No artigo 1.030, o PL nº 3.804/2023 inclui nova hipótese de negativa de seguimento do Recurso Especial, apreciada pelo Presidente ou Vice-Presidente do Tribunal em que interposto o recurso, quando não restar demonstrada a relevância das questões de direito federal infraconstitucional, na forma dos §§ 1º e 2º do art. 1.035-A.
E, no novel art. 1.035-A, destaca-se a previsão de que o STJ, em decisão irrecorrível pela manifestação de 2/3 (dois terços) dos membros do órgão competente para julgamento, não conhecerá do recurso especial quando não for demonstrada a relevância da questão de direito federal infraconstitucional discutida no caso.

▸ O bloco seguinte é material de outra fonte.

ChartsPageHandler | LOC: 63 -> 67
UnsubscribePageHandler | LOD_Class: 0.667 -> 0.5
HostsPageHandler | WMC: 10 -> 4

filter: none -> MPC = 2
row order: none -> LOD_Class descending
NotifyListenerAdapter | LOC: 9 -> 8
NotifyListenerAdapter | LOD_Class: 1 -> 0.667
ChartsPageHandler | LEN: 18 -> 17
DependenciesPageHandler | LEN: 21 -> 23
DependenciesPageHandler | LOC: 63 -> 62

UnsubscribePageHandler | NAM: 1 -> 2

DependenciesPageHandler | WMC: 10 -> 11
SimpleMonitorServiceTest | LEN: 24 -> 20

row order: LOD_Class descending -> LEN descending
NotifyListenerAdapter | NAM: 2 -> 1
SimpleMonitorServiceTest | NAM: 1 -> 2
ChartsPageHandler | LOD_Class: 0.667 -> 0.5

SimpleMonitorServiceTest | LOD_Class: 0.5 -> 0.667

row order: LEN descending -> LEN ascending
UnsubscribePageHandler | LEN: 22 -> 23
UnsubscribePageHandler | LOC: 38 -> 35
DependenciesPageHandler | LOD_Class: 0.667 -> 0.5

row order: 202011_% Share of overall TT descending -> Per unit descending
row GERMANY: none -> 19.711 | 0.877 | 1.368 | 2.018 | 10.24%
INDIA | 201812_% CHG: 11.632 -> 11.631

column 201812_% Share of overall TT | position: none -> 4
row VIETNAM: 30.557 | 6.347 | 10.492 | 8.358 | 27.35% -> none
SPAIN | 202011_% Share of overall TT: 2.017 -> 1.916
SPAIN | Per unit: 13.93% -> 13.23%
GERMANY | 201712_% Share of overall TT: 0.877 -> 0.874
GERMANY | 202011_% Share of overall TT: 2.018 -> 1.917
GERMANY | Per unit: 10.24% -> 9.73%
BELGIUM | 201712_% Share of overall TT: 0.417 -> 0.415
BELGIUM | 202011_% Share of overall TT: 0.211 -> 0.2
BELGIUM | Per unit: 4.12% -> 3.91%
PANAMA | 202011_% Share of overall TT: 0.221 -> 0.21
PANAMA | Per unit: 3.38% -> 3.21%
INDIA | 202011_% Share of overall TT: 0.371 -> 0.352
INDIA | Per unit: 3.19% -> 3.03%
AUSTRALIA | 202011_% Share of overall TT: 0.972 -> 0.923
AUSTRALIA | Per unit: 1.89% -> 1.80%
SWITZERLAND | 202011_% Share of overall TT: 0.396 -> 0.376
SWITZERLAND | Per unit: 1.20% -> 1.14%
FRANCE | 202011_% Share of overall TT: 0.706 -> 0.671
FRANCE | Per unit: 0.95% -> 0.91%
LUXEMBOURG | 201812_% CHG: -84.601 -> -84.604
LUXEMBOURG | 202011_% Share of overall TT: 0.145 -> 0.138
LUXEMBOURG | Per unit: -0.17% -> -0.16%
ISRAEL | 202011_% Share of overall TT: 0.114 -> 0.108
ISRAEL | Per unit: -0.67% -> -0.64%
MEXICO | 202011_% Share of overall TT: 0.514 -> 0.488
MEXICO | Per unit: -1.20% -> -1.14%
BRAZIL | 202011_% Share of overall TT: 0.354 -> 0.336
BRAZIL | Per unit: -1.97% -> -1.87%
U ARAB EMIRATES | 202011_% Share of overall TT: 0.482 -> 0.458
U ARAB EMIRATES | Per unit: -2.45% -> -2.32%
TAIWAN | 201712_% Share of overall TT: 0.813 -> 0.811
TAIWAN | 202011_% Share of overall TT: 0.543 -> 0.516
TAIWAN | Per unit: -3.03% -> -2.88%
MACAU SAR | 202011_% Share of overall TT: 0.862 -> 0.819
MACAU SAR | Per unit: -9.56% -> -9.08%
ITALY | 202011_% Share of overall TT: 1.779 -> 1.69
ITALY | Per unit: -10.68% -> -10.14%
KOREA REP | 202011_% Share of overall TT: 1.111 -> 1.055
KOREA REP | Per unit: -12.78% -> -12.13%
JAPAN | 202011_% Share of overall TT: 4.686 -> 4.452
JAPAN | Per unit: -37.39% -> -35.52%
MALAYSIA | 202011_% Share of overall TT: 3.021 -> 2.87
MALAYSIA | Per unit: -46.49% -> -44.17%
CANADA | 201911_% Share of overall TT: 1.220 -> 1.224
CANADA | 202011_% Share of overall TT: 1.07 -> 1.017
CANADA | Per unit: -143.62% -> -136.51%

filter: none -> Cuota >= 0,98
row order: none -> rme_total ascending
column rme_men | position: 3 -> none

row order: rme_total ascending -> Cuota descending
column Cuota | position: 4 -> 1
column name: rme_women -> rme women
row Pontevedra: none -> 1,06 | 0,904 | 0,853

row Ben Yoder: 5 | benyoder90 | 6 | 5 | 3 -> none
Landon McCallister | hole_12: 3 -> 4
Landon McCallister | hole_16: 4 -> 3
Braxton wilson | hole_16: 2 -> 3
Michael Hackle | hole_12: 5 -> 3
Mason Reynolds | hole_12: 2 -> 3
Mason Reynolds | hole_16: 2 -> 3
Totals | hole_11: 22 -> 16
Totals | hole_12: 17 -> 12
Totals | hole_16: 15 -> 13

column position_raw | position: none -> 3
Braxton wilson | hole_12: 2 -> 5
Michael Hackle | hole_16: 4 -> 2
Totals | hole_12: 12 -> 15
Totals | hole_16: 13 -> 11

Apesar de não trazer detalhadamente o conceito de “relevância”, o § 2º, do art. 1.035-A, presume a relevância, dispensando a sua demonstração, nos seguintes casos:
i) ações penais;
iii) ações cujo valor da causa ultrapasse 500 (quinhentos) salários-mínimos;
vii) recursos provenientes de:
vii.1) incidente de resolução de demandas repetitivas;
vii.2) assunção de competência;
viii) causas envolvendo interesses de incapaz;
Por fim, a par do Enunciado Administrativo nº 8 do STJ, os recorrentes já têm apresentado tópico para demonstração da relevância em seu Recurso Especial, com receio de inadmissão de seus recursos.